Problem statement: Exclude the images and transcribe the entries below precisely.

Before-and-after page screenshots:
■ ■ ■
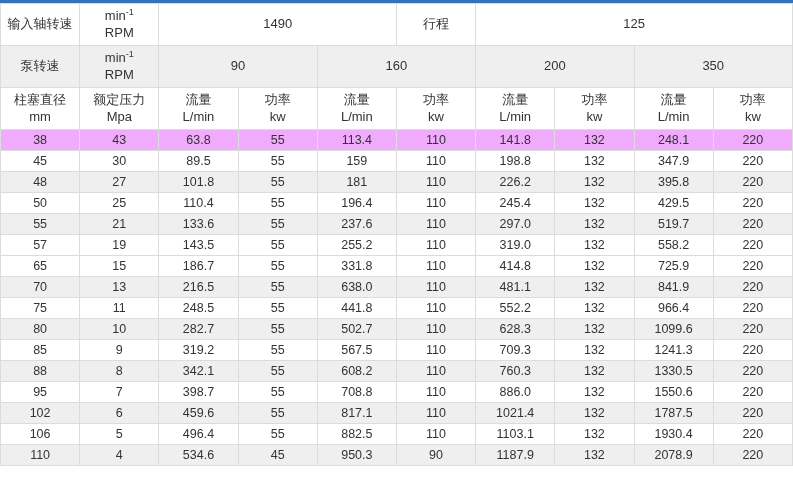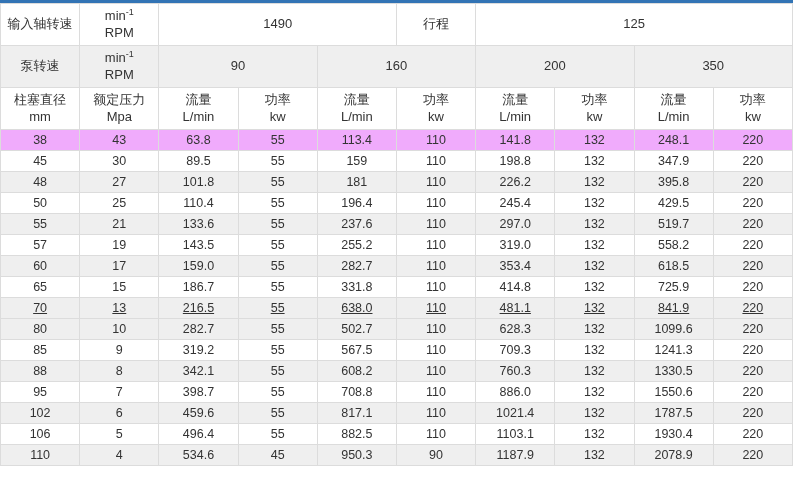--- a/index.html
+++ b/index.html
@@ -207,18 +207,6 @@
           <td>558.2</td>
           <td>220</td>
         </tr>
-        <tr class="stripe" style="background: rgb(239, 239, 239);">
-          <td>60</td>
-          <td>17</td>
-          <td>159.0</td>
-          <td>55</td>
-          <td>282.7</td>
-          <td>110</td>
-          <td>353.4</td>
-          <td>132</td>
-          <td>618.5</td>
-          <td>220</td>
-        </tr>
         <tr class="white">
           <td>65</td>
           <td>15</td>

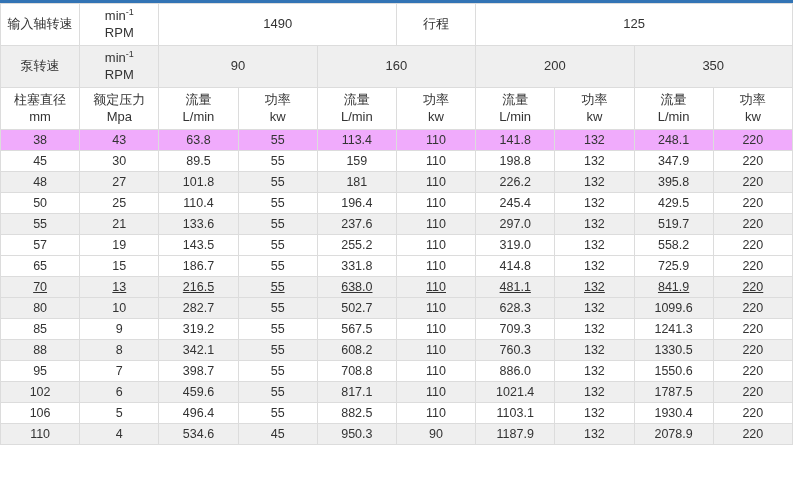--- a/index.html
+++ b/index.html
@@ -219,7 +219,7 @@
           <td>725.9</td>
           <td>220</td>
         </tr>
-        <tr class="stripe" style="background: rgb(239, 239, 239); text-decoration: underline;">
+        <tr class="stripe" style="background: rgb(239, 239, 239);">
           <td>70</td>
           <td>13</td>
           <td>216.5</td>

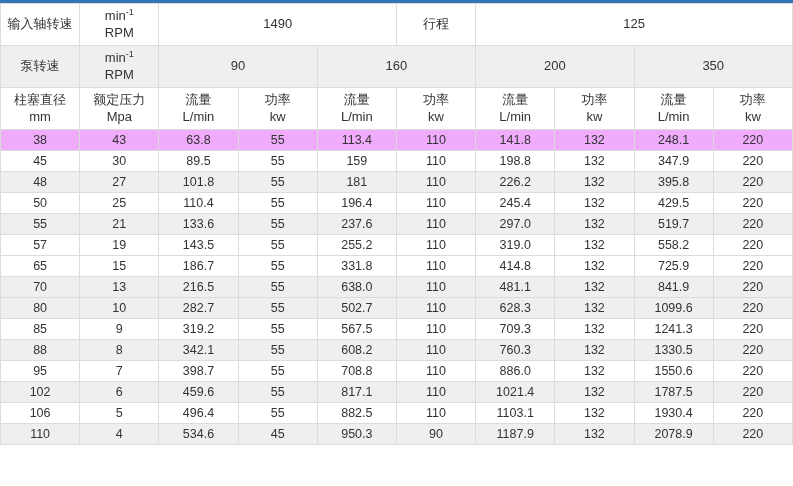--- a/index.html
+++ b/index.html
@@ -231,6 +231,18 @@
           <td>841.9</td>
           <td>220</td>
         </tr>
+        <tr class="white">
+          <td>75</td>
+          <td>11</td>
+          <td>248.5</td>
+          <td>55</td>
+          <td>441.8</td>
+          <td>110</td>
+          <td>552.2</td>
+          <td>132</td>
+          <td>966.4</td>
+          <td>220</td>
+        </tr>
         <tr class="stripe" style="background: rgb(239, 239, 239);">
           <td>80</td>
           <td>10</td>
■ ■ ■
Your response:
--- a/index.html
+++ b/index.html
@@ -207,18 +207,6 @@
           <td>558.2</td>
           <td>220</td>
         </tr>
-        <tr class="stripe" style="background: rgb(239, 239, 239);">
-          <td>60</td>
-          <td>17</td>
-          <td>159.0</td>
-          <td>55</td>
-          <td>282.7</td>
-          <td>110</td>
-          <td>353.4</td>
-          <td>132</td>
-          <td>618.5</td>
-          <td>220</td>
-        </tr>
         <tr class="white">
           <td>65</td>
           <td>15</td>

--- a/index.html
+++ b/index.html
@@ -219,7 +219,7 @@
           <td>725.9</td>
           <td>220</td>
         </tr>
-        <tr class="stripe" style="background: rgb(239, 239, 239); text-decoration: underline;">
+        <tr class="stripe" style="background: rgb(239, 239, 239);">
           <td>70</td>
           <td>13</td>
           <td>216.5</td>

--- a/index.html
+++ b/index.html
@@ -231,6 +231,18 @@
           <td>841.9</td>
           <td>220</td>
         </tr>
+        <tr class="white">
+          <td>75</td>
+          <td>11</td>
+          <td>248.5</td>
+          <td>55</td>
+          <td>441.8</td>
+          <td>110</td>
+          <td>552.2</td>
+          <td>132</td>
+          <td>966.4</td>
+          <td>220</td>
+        </tr>
         <tr class="stripe" style="background: rgb(239, 239, 239);">
           <td>80</td>
           <td>10</td>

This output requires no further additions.